The other challenge is creating a system that can determine the quality and reliability of the output of an LLM. The researchers suggest training a regression model that determines whether a generation is correct from the query and generated answer. This adds additional complexity and requires an upfront effort from the development team to test each of the LLM APIs on a range of prompts that represent the kind of queries their application receives. It also remains to be seen how practical it is in real production environments.
Another solution is to combine different strategies to create a more efficient (albeit more complex) LLM cascade. For example, the researchers propose “joint prompt and LLM selection” to select the smallest prompt and most affordable LLM that can achieve satisfactory task performance.
The researchers implemented the LLM cascade strategy with FrugalGPT, a system that uses 12 different APIs from OpenAI, Cohere, AI21 Labs, Textsynth, and ForeFrontAI.
They tested FrugalGPT with several natural language benchmarks. Their initial results show that they were able to reduce the costs by orders of magnitude while sometimes improving the performance.
The researchers write, “FrugalGPT enables smooth performance-cost trade-offs across all evaluated datasets. This offers flexible choices to LLM users and potentially helps LLM API providers save energy and reduce carbon emissions. In fact, FrugalGPT can simultaneously reduce costs and improve accuracy.”

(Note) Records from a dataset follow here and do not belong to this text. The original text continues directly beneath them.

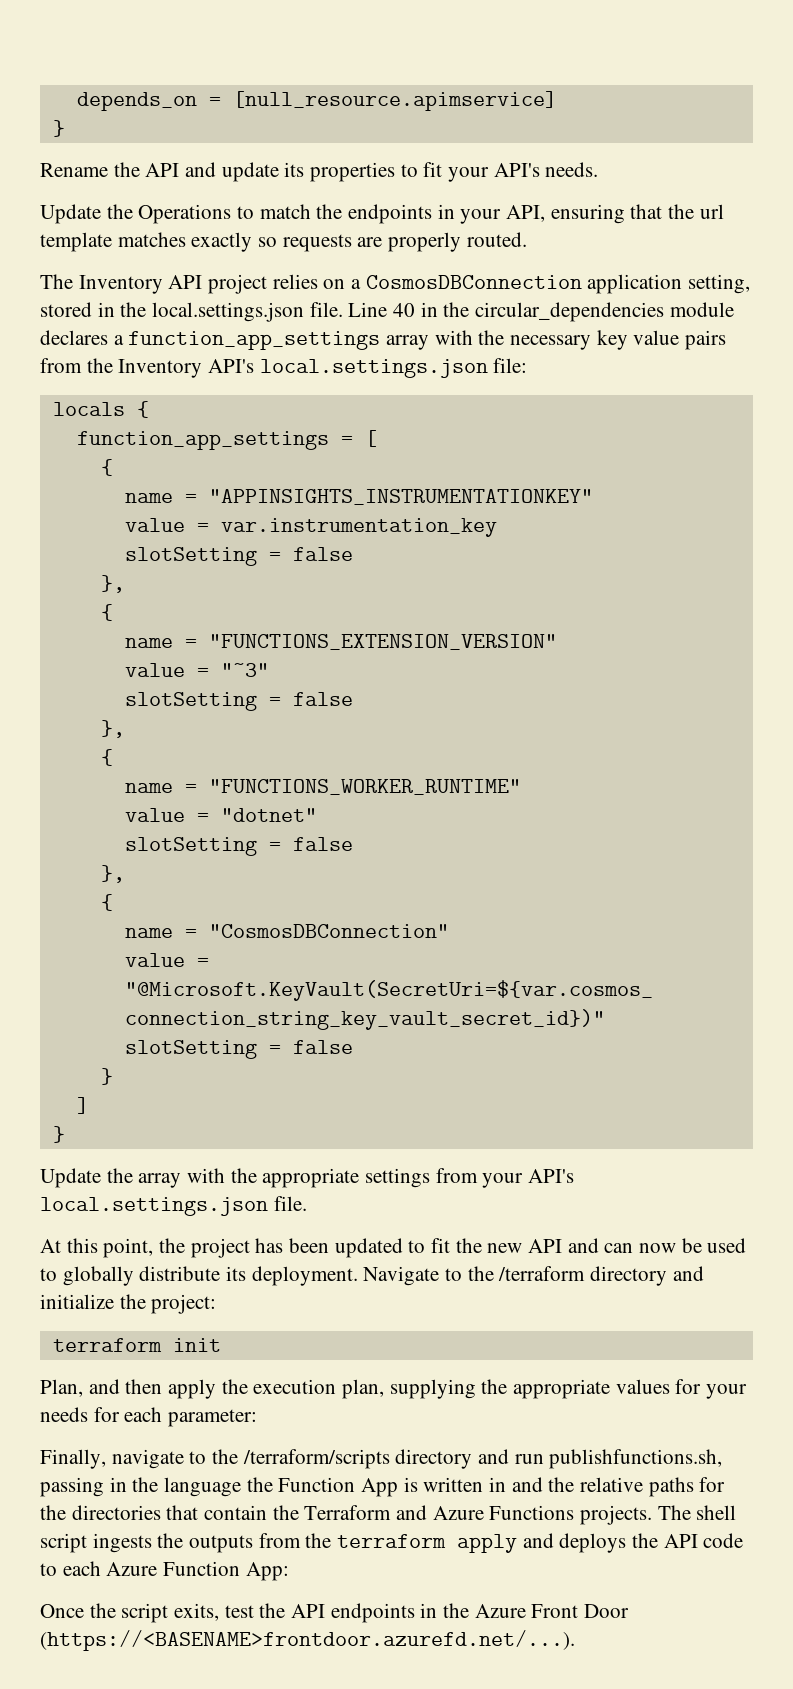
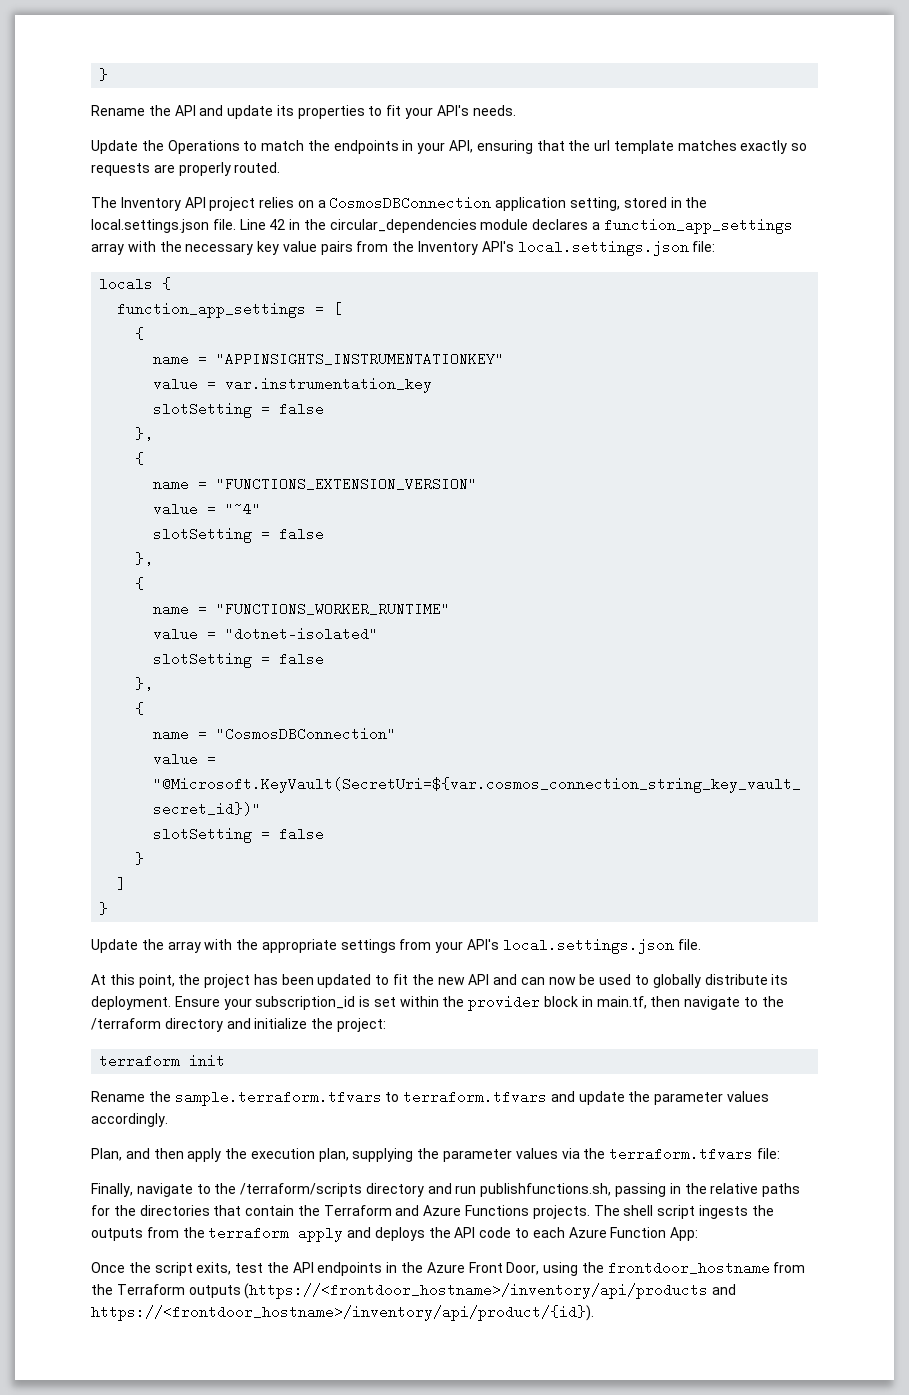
- depends_on = [null_resource.apimservice]
- Line 40 in the circular_dependencies module declares a function_app_settings array with the necessary key value pairs from the Inventory API's local.settings.json file:
+ Line 42 in the circular_dependencies module declares a function_app_settings array with the necessary key value pairs from the Inventory API's local.settings.json file:
- value = "~3"
+ value = "~4"
- value = "dotnet"
+ value = "dotnet-isolated"
- Navigate to the /terraform directory and initialize the project:
+ Ensure your subscription_id is set within the provider block in main.tf, then navigate to the /terraform directory and initialize the project:
+ Rename the sample.terraform.tfvars to terraform.tfvars and update the parameter values accordingly.
- Plan, and then apply the execution plan, supplying the appropriate values for your needs for each parameter:
+ Plan, and then apply the execution plan, supplying the parameter values via the terraform.tfvars file:
- Finally, navigate to the /terraform/scripts directory and run publishfunctions.sh, passing in the language the Function App is written in and the relative paths for the directories that contain the Terraform and Azure Functions projects.
+ Finally, navigate to the /terraform/scripts directory and run publishfunctions.sh, passing in the relative paths for the directories that contain the Terraform and Azure Functions projects.
- Once the script exits, test the API endpoints in the Azure Front Door (https://<BASENAME>frontdoor.azurefd.net/...).
+ Once the script exits, test the API endpoints in the Azure Front Door, using the frontdoor_hostname from the Terraform outputs (https://<frontdoor_hostname>/inventory/api/products and https://<frontdoor_hostname>/inventory/api/product/{id}).

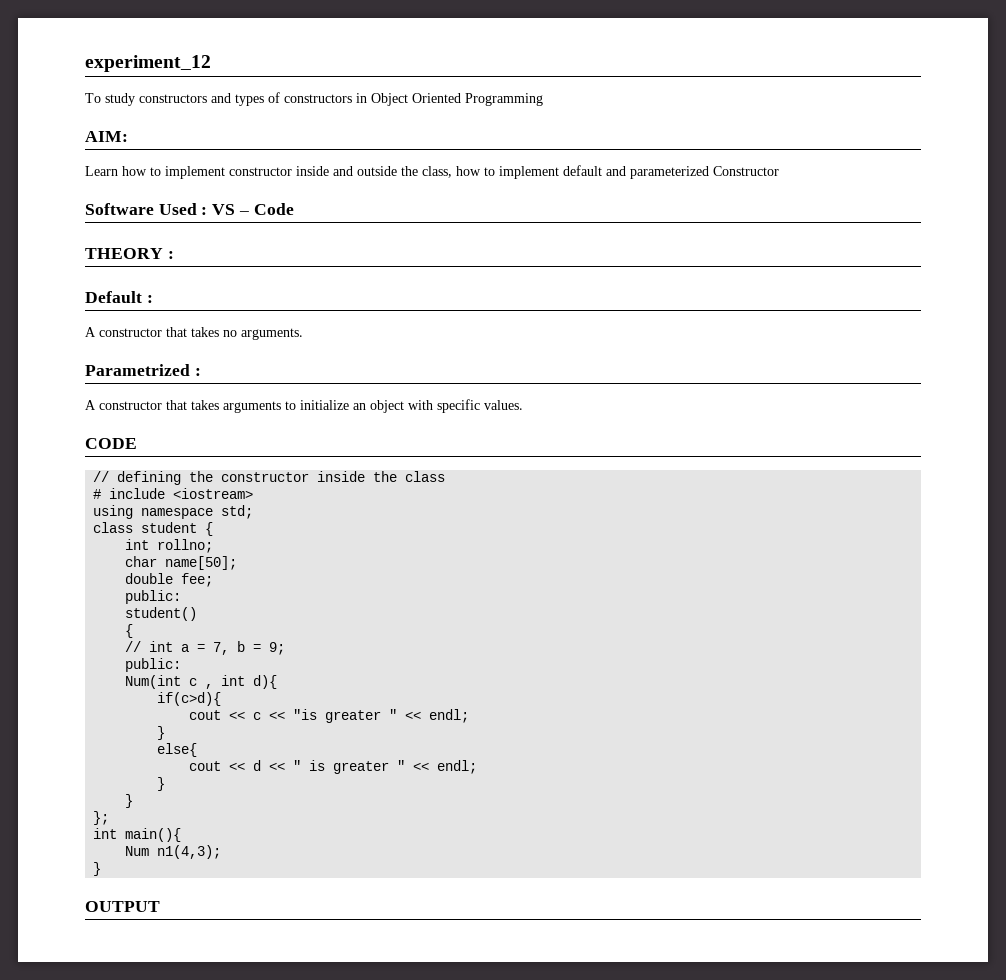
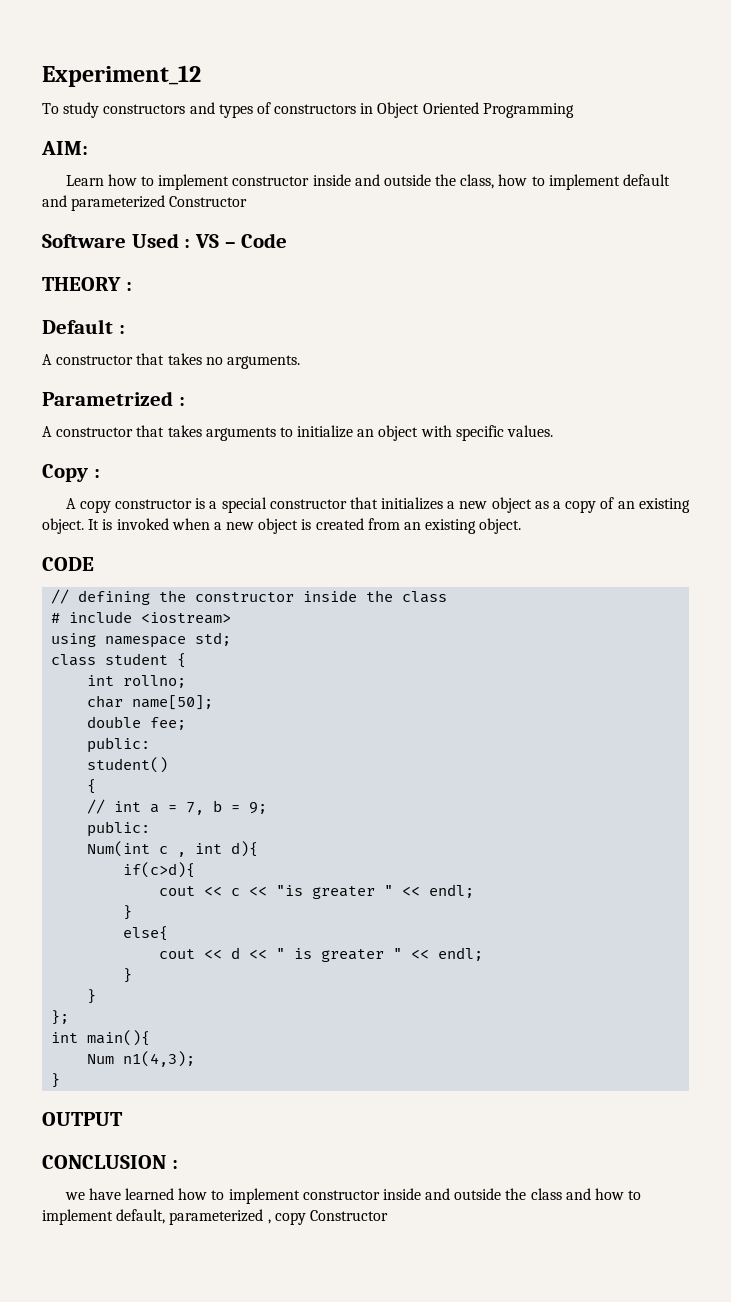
- experiment_12
+ Experiment_12
+ Copy :
+ A copy constructor is a special constructor that initializes a new object as a copy of an existing object. It is invoked when a new object is created from an existing object.
+ CONCLUSION :
+ we have learned how to implement constructor inside and outside the class and how to implement default, parameterized , copy Constructor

It is worth noting that benchmark tests are not necessarily accurate indicators of how a model will perform in real-world applications. The researchers also note that the approach has some limitations, including the need for labeled data and compute resources to train FrugalGPT’s response evaluator. “We view this as an [sic] one-time upfront cost; this is beneficial when the final query dataset is larger than the data used to train the cascade,” the researchers write.
But it provides interesting directions to explore in LLM applications. While this work focuses on costs, similar approaches can be used for other concerns, such as risk criticality, latency, and privacy. “The continuous evolution of LLMs and their applications will inevitably unveil new challenges and opportunities, fostering further research and development in this dynamic field,” the researchers write.